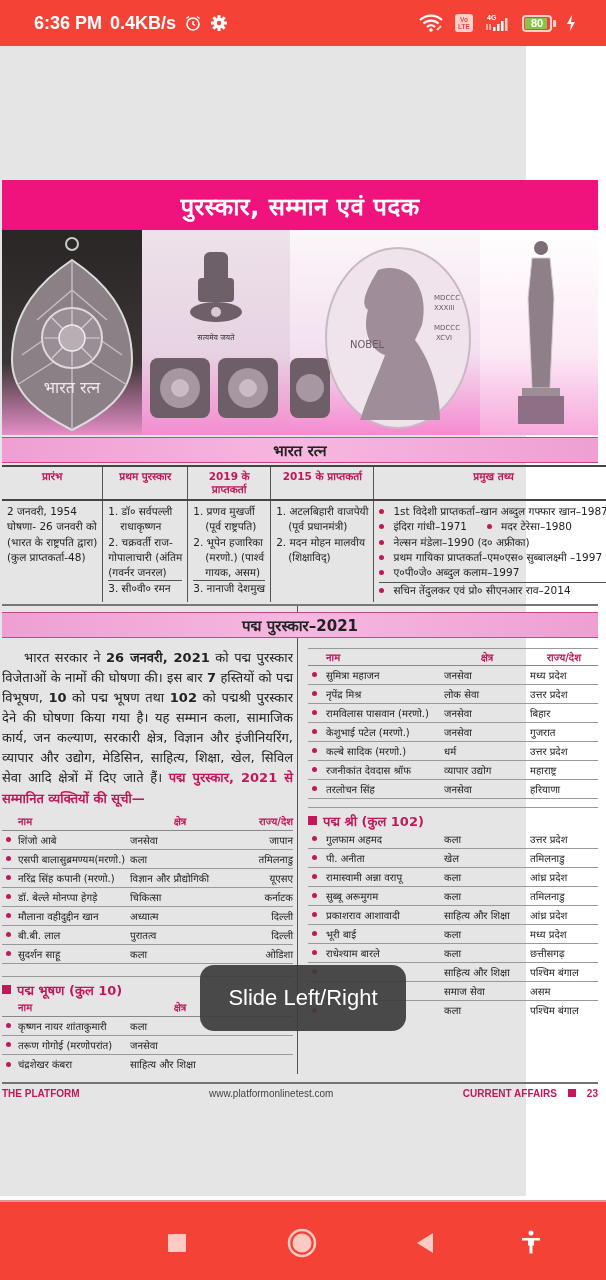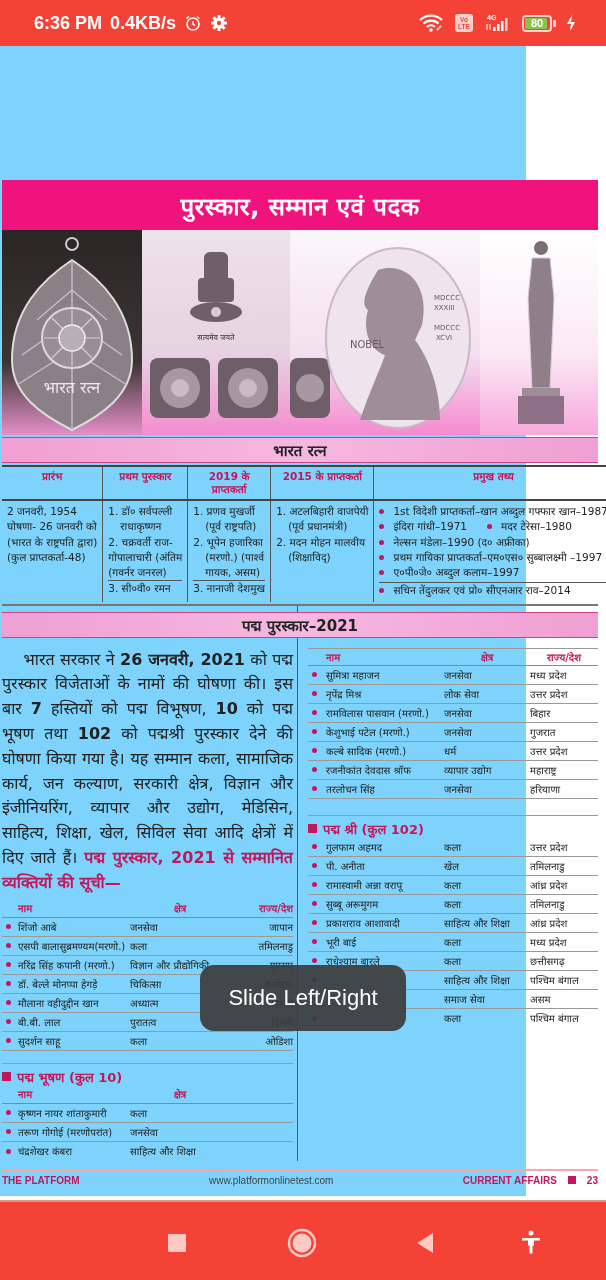--- a/index.html
+++ b/index.html
@@ -11,21 +11,21 @@
     color: #fff; display: flex; align-items: center; padding: 0 30px 0 34px; font-family: "Liberation Sans", sans-serif; }
   .status-left { display: flex; align-items: center; gap: 8px; font-size: 18px; font-weight: bold; }
   .status-right { margin-left: auto; display: flex; align-items: center; gap: 10px; }
   .sb-icon { display: inline-flex; align-items: center; justify-content: center; }
   .battery { border: 2px solid #ffd0cc; border-radius: 4px; width: 30px; height: 17px; position: relative; display: flex; align-items: center; justify-content: center; }
   .battery-fill { position: absolute; left: 1px; top: 1px; bottom: 1px; width: 22px; background: #8bc34a; border-radius: 1px; }
   .battery-text { position: relative; font-size: 11px; font-weight: bold; color: #fff; }
   .battery-cap { width: 3px; height: 7px; background: #ffd0cc; margin-left: 1px; border-radius: 1px; }
 
   
-  .doc { position: absolute; left: 0; top: 46px; width: 526px; height: 1150px; background: #7dd3fc; }
+  .doc { position: absolute; left: 0; top: 46px; width: 526px; height: 1150px; background: #e5e5e5; }
   .page { position: absolute; left: 2px; top: 134px; width: 596px; }
 
   .title-banner { height: 50px; background: #f0137d; color: #fff; display: flex; align-items: center; justify-content: center;
     font-size: 24px; font-weight: bold; font-family: "DejaVu Sans", sans-serif; letter-spacing: 0.5px; }
 
   .image-strip { height: 205px; display: flex; background: #f7e6f2; }
   .img-panel { position: relative; overflow: hidden; }
   .panel-bharat { width: 140px; background: linear-gradient(#2a2626 0%, #3c3535 65%, #e68fc8 100%); }
   .panel-padma { width: 148px; background: linear-gradient(#ede2ea 0%, #e7d2e2 60%, #f48cd0 100%); }
   .panel-nobel { width: 190px; background: linear-gradient(#fbf6fa 0%, #f3e0ef 60%, #f58ad0 100%); }
@@ -41,34 +41,34 @@
   table.br th:last-child, table.br td:last-child { border-right: none; }
   .cell-line { display: block; white-space: nowrap; }
   .cell-line.indent { padding-left: 12px; }
   .fact { display: flex; align-items: baseline; white-space: nowrap; }
   .bullet { display: inline-block; width: 5px; height: 5px; border-radius: 50%; background: #c2185b; margin-right: 9px; flex-shrink: 0; position: relative; top: -1px; }
   .fact .gap { display: inline-block; width: 20px; }
 
   .padma-wrap { position: relative; display: flex; border-top: 2px solid #777; margin-top: 2px; }
   .col-left { width: 296px; padding-right: 4px; border-right: 1px solid #555; }
   .col-right { width: 300px; padding-left: 10px; }
-  .intro { font-size: 16px; line-height: 1.55; padding: 6px 0 4px 0; text-align: justify; }
+  .intro { font-size: 13px; line-height: 1.55; padding: 6px 0 4px 0; text-align: justify; }
   .intro b { font-weight: bold; }
   .intro .hl { color: #c2185b; font-weight: bold; }
   .sub-heading { display: flex; align-items: center; gap: 6px; color: #c2185b; font-weight: bold; font-size: 13px; margin-top: 12px; padding-top: 4px; border-top: 1px solid #999; }
   .sq { width: 9px; height: 9px; background: #c2185b; display: inline-block; }
   .list-head, .list-row { display: grid; grid-template-columns: 16px 110px 90px 1fr; font-size: 10px; align-items: center; }
   .list-head { color: #c2185b; font-weight: bold; height: 18px; border-bottom: 1px solid #888; }
   .list-row { height: 19px; border-bottom: 1px solid #999; white-space: nowrap; }
   .list-row .b { width: 5px; height: 5px; border-radius: 50%; background: #c2185b; margin-left: 4px; }
   .col-left .list-head, .col-left .list-row { grid-template-columns: 16px 112px 100px 1fr; }
   .col-right .list-head, .col-right .list-row { grid-template-columns: 18px 118px 86px 1fr; }
   .right-top { border-top: 1px solid #999; margin-top: 6px; }
 
-  .page-footer { display: flex; justify-content: space-between; align-items: center; font-size: 10px; border-top: 2px solid #fca5a5; margin-top: 8px; padding-top: 4px; font-family: "Liberation Sans", sans-serif; }
+  .page-footer { display: flex; justify-content: space-between; align-items: center; font-size: 10px; border-top: 2px solid #737373; margin-top: 8px; padding-top: 4px; font-family: "Liberation Sans", sans-serif; }
   .pf-left { color: #c2185b; font-weight: bold; }
   .pf-mid { color: #444; }
   .pf-right { color: #c2185b; font-weight: bold; display: flex; align-items: center; gap: 11px; }
 
   
   .toast { position: absolute; left: 200px; top: 965px; width: 206px; height: 66px; background: rgba(60,60,60,0.92); border-radius: 14px;
     color: #fff; font-size: 22px; display: flex; align-items: center; justify-content: center; font-family: "Liberation Sans", sans-serif; }
 
   
   .nav-bar { position: absolute; left: 0; top: 1200px; width: 606px; height: 80px; background: #f44336; border-top: 2px solid #e0958f; }
@@ -404,21 +404,21 @@
             <span>व्यापार उद्योग</span>
             <span>महाराष्ट्र</span>
           </div>
         <div class="list-row">
             <span class="b"></span>
             <span>तरलोचन सिंह</span>
             <span>जनसेवा</span>
             <span>हरियाणा</span>
           </div>
 
-        <div class="sub-heading" style="margin-top:16px;">
+        <div class="sub-heading" style="margin-top:8px;">
             <span class="sq"></span>
             <span>पद्म श्री (कुल 102)</span>
           </div>
         <div class="list-row">
             <span class="b"></span>
             <span>गुलफाम अहमद</span>
             <span>कला</span>
             <span>उत्तर प्रदेश</span>
           </div>
         <div class="list-row">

|---|

## What is being asked
The word to look for is "intro"; copy out every line of the entries that holds it.

## Your response
-  .intro { font-size: 16px; line-height: 1.55; padding: 6px 0 4px 0; text-align: justify; }
+  .intro { font-size: 13px; line-height: 1.55; padding: 6px 0 4px 0; text-align: justify; }
   .intro b { font-weight: bold; }
   .intro .hl { color: #c2185b; font-weight: bold; }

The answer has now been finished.